To learn how the words are properly pronounced, go onto the internet and find websites which feature clips and transcripts in the archives. This is best done on websites for regular TV programmes. These sites feature past episodes and a matching transcript. You can find these on the ABC website in particular. Examples of programmes featured there are Four Corners, Media Watch & Good Game, and (Margaret and David) At The Movies. Lateline and the 7:30 Report also feature transcripts and related clips. While some clips and/or transcripts may be unavailable due to age, there is normally a good selection to choose from. The more recent the story the more likely you will find film clips and scripts. Simply listen to the clip and follow the transcript as it moves.

A number of shops or libraries cater for language students. Their shelves contain books on pronunciation of Australian or even British English. If not, they will help you adjust your accent and if successful your pronunciation may not be a problem. Another option is to join a pronunciation class at a language college. This is where you will receive the training and corrections you need. It will be a specialised class where the teacher focuses strictly on your accent and does not have to help correct people on their grammar, fluency or speed. Another option is to record yourself speak and listen to how you sound and if you are not happy with the accent you hear, try again. It’s been talked about, but no strong story exists.

Love IELTS Speaking exams?

1. Listen carefully and answer the question correctly

Don’t be nervous in the IELTS Speaking exam, the examiner will know it obviously. Be yourself, don’t memorise any answers from any sources, it will result in a bad score.  Pay attention to the verb tense, noun forms, conjunctions and intonation.

2. Practice is a habit

Genius is trained; therefore, you need to be trained for any kind of exam. You should definitely not sit for an exam which you don’t know anything about. Understand the structures and know the strategies.

3. Long answer

It is highly recommend that you extend your answer properly. Give an explanation for your answer with demonstrations and examples. Not only yes or no answers, please!

4. Maintain good eye contact

Don’t look down at the floor or stare at the table, it may be considered as disrespectful to the examiner. Remember, good eye contact and body gesture will be highly appreciated.

5. Can’t understand the question clearly?

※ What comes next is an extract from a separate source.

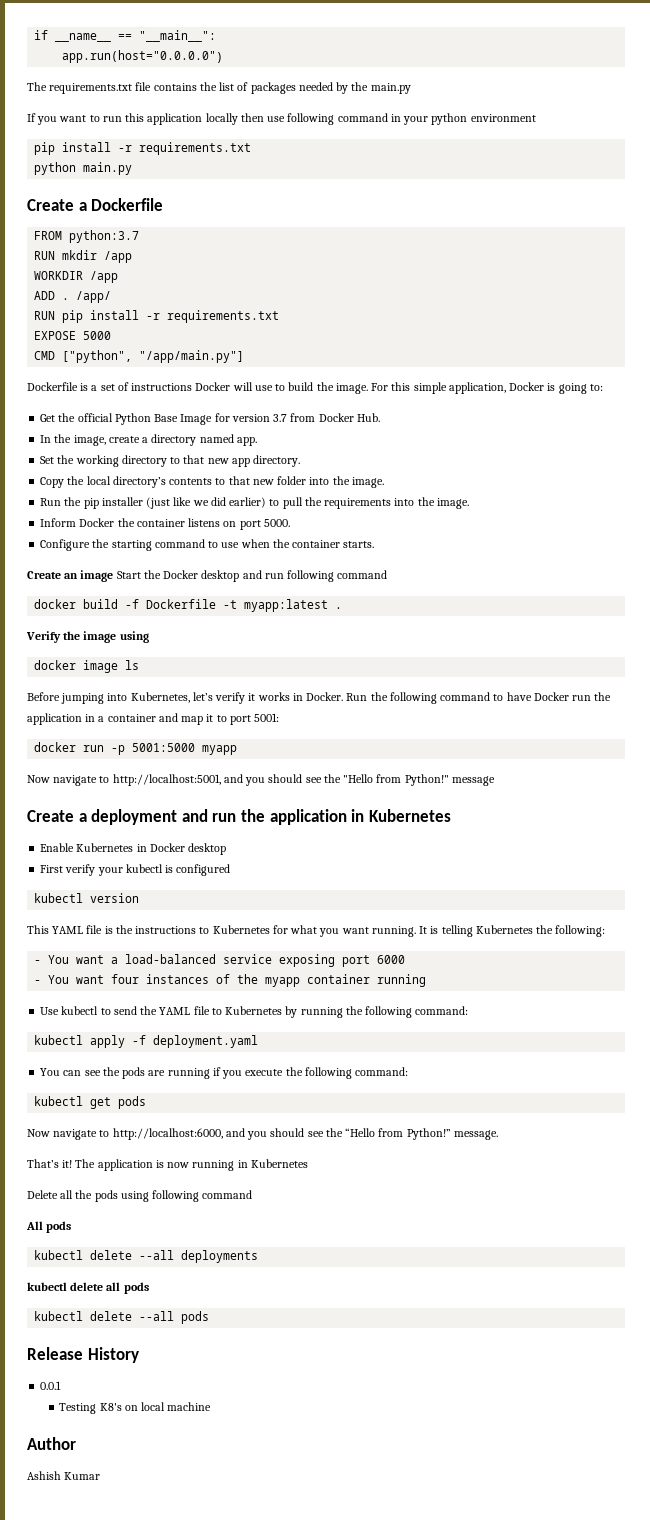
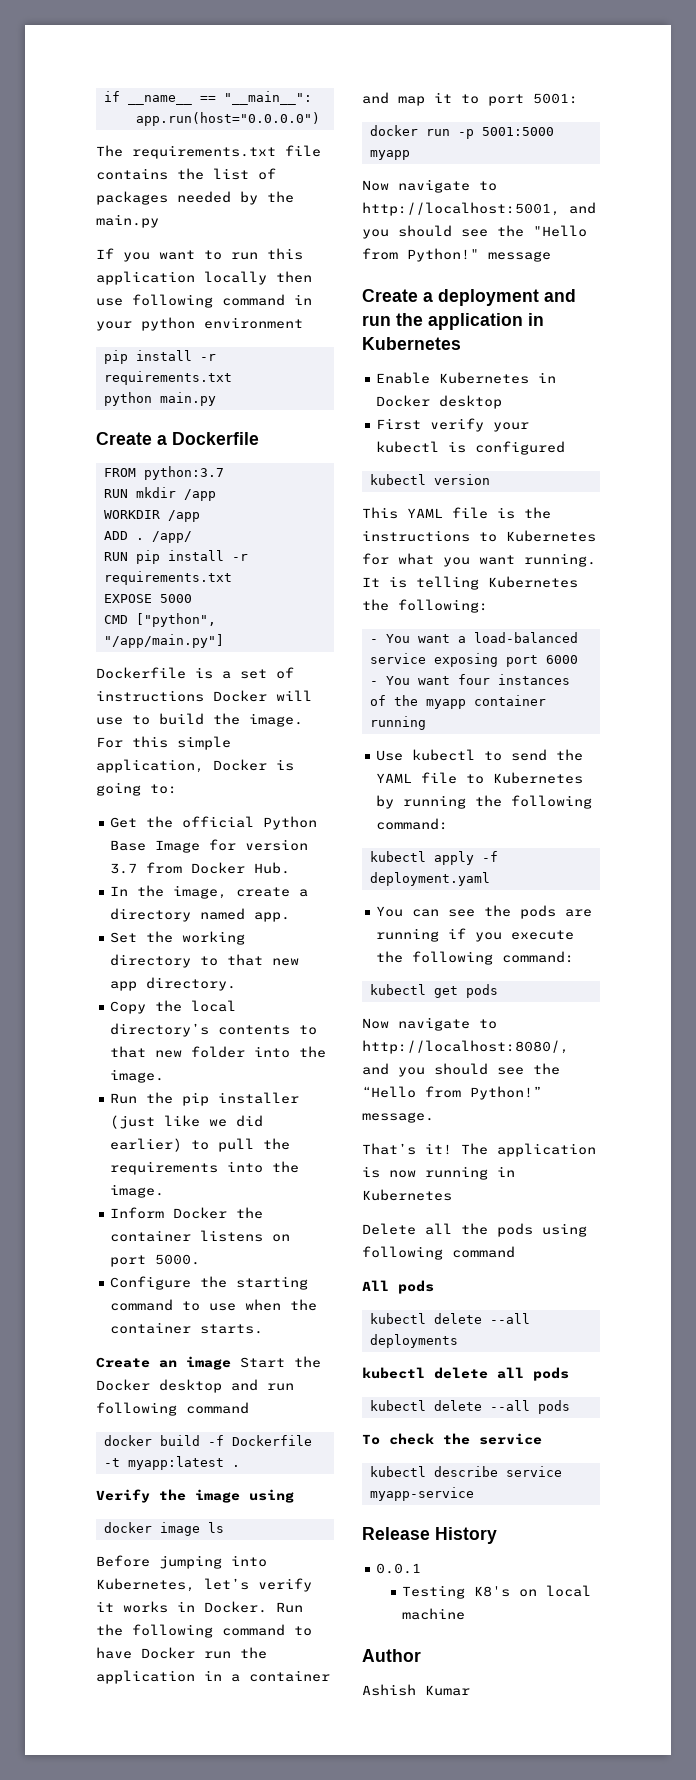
[112,1128,223,1140] http://localhost:6000, -> [362,1040,569,1054] http://localhost:8080/,
(210, 1317) none -> [362,1433,542,1445] [369,1466,562,1477] [369,1487,474,1501] // To check the service // kubectl describe service myapp-service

In the speaking test, candidates are asked to be interactive, not just answer all the questions and leave. Therefore, do not hesitate to ask the examiner if you are not sure about the question. Trying to answer a  question you do not understand thoroughly may lead you to answer it incorrectly and therefore lose marks!

How To Improve Your Vocabulary for IELTS Speaking

Vocabulary, to state the obvious, vocabulary simply means words. To state the obvious about IELTS, vocabulary is an important part. IELTS is more about how you use the words than the words themselves, however relevant vocabulary is important. The choice of your words will depend on the subject you are asked about.

You’ll receive questions on entertainment, relationships (your family, your friends), clothing, food, colour, hobbies, interests, leisure, time, fitness, health, your “home” (either where you are from or where you are now, famous people (not necessarily world famous but as long as you state they are well known you are answering the question), songs, music and dance, travel, history, historic sites, general scientific questions and your favourite place (practically any location is a place).

To find the relevant vocabulary, do some light research on the subjects and related items. Practically all information on the listed subjects can be found on the internet, in books (reference books, non-fiction, even fiction), dictionaries (online and printed). It’s all just a matter of knowing your preferences, experiences, opinions, ideas on these subjects. To prepare for questions on your favourite film or TV programme read a web page about it, maybe two, and consult dictionaries if you’re unsure on what the words mean and when to use them. To answer questions on relationships, consult look at articles, books, websites on families and friendships in general. If you want to talk about your favourite clothes, read books, magazines, catalogues, internet sites.

Winning the IELTS Listening Test

1. Write what they are looking for

Whether they want a number, True, False, one word or no more than three words” in the answer, follow the instructions exactly, otherwise your answer will be 100% wrong.

2. Timing is extremely important!

The listening part is only played once; there is no excuse or chance to repeat it. Therefore, stay awake and concentrate. Don’t go to sleep late the night before because you can never imagine the consequence of it. Within the set time limits, students need to finish all answers correctly and completely in order to achieve a high mark.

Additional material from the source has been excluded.